How Cloudflare is staying ahead of the AMD Zen vulnerability known as “Zenbleed”

Post Syndicated from Derek Chamorro original http://blog.cloudflare.com/zenbleed-vulnerability/

How Cloudflare is staying ahead of the AMD Zen vulnerability known as “Zenbleed”

How Cloudflare is staying ahead of the AMD Zen vulnerability known as “Zenbleed”

Google Project Zero revealed a new flaw in AMD's Zen 2 processors in a blog post today. The 'Zenbleed' flaw affects the entire Zen 2 product stack, from AMD's EPYC data center processors to the Ryzen 3000 CPUs, and can be exploited to steal sensitive data stored in the CPU, including encryption keys and login credentials. The attack can even be carried out remotely through JavaScript on a website, meaning that the attacker need not have physical access to the computer or server.

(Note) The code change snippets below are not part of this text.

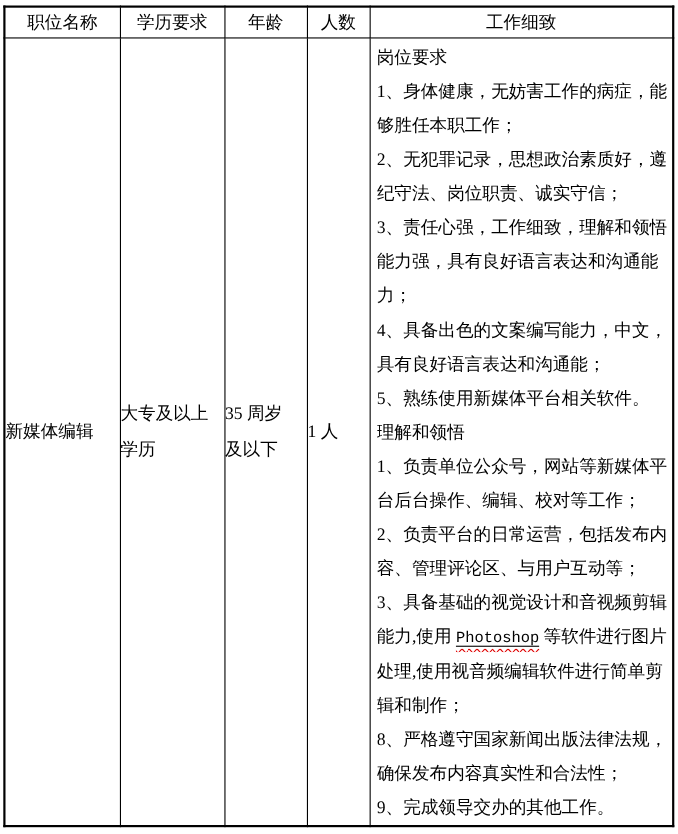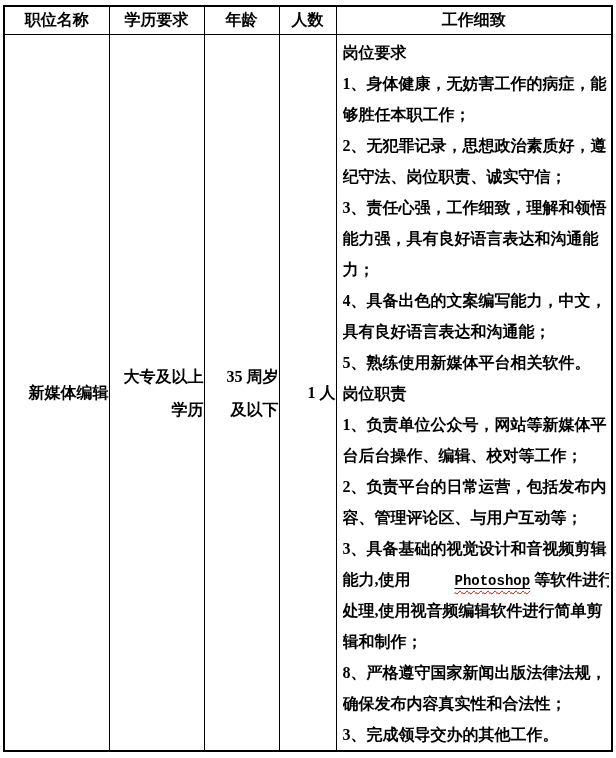--- a/index.html
+++ b/index.html
@@ -22,31 +22,31 @@
     top: 5px;
     width: 608px;
     border-collapse: collapse;
     table-layout: fixed;
     border: 2px solid #000000;
   }
   .job-table th,
   .job-table td {
     border: 1px solid #000000;
     padding: 0;
-    font-weight: bold;
+    font-weight: normal;
     font-size: 16px;
   }
   .job-table thead th {
     height: 27px;
     text-align: center;
     vertical-align: middle;
   }
   td.cell-center {
     height: 715px;
-    text-align: right;
+    text-align: left;
     vertical-align: middle;
     line-height: 33px;
   }
   td.cell-other {
     vertical-align: top;
     padding: 2px 2px 0 6px;
     line-height: 31px;
   }
   .req-line {
     white-space: nowrap;
@@ -57,21 +57,20 @@
     text-decoration: underline wavy #e00000;
     text-decoration-thickness: 1px;
     text-underline-offset: 5px;
   }
   .misspell-word {
     font-family: "Liberation Mono", "DejaVu Sans Mono", monospace;
     font-size: 14px;
     text-decoration: underline solid #000000;
     text-decoration-thickness: 1px;
     text-underline-offset: 3px;
-    margin-left: 40px;
   }
 </style>
 </head>
 <body>
 
 <div class="page">
   <table class="job-table">
     <colgroup>
       <col style="width:105px">
       <col style="width:95px">
@@ -109,29 +108,29 @@
             <div class="req-line">1、身体健康，无妨害工作的病症，能</div>
             <div class="req-line">够胜任本职工作；</div>
             <div class="req-line">2、无犯罪记录，思想政治素质好，遵</div>
             <div class="req-line">纪守法、岗位职责、诚实守信；</div>
             <div class="req-line">3、责任心强，工作细致，理解和领悟</div>
             <div class="req-line">能力强，具有良好语言表达和沟通能</div>
             <div class="req-line">力；</div>
             <div class="req-line">4、具备出色的文案编写能力，中文，</div>
             <div class="req-line">具有良好语言表达和沟通能；</div>
             <div class="req-line">5、熟练使用新媒体平台相关软件。</div>
-            <div class="req-line">岗位职责</div>
+            <div class="req-line">理解和领悟</div>
             <div class="req-line">1、负责单位公众号，网站等新媒体平</div>
             <div class="req-line">台后台操作、编辑、校对等工作；</div>
             <div class="req-line">2、负责平台的日常运营，包括发布内</div>
             <div class="req-line">容、管理评论区、与用户互动等；</div>
             <div class="req-line">3、具备基础的视觉设计和音视频剪辑</div>
             <div class="req-line">能力,使用 <span class="misspell-wrap"><span class="misspell-word">Photoshop</span></span> 等软件进行图片</div>
             <div class="req-line">处理,使用视音频编辑软件进行简单剪</div>
             <div class="req-line">辑和制作；</div>
             <div class="req-line">8、严格遵守国家新闻出版法律法规，</div>
             <div class="req-line">确保发布内容真实性和合法性；</div>
-            <div class="req-line">3、完成领导交办的其他工作。</div>
+            <div class="req-line">9、完成领导交办的其他工作。</div>
           </td>
       </tr>
     </tbody>
   </table>
 </div>
 
 </body></html>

Cloudflare’s network includes servers using AMD’s Zen line of CPUs. We have patched our entire fleet of potentially impacted servers with AMD’s microcode to mitigate this potential vulnerability. While our network is now protected from this vulnerability, we will continue to monitor for any signs of attempted exploitation of the vulnerability and will report on any attempts we discover in the wild. To better understand the Zenbleed vulnerability, read on.

Background

Understanding how a CPU executes programs is crucial to comprehending the attack's workings. The CPU works with an arithmetic processing unit called the ALU. The ALU is used to perform mathematical tasks. Operations like addition, multiplication, and floating-point calculations fall under this category. The CPU's clock signal controls the application-specific digital circuitry that the ALU uses to carry out these functions.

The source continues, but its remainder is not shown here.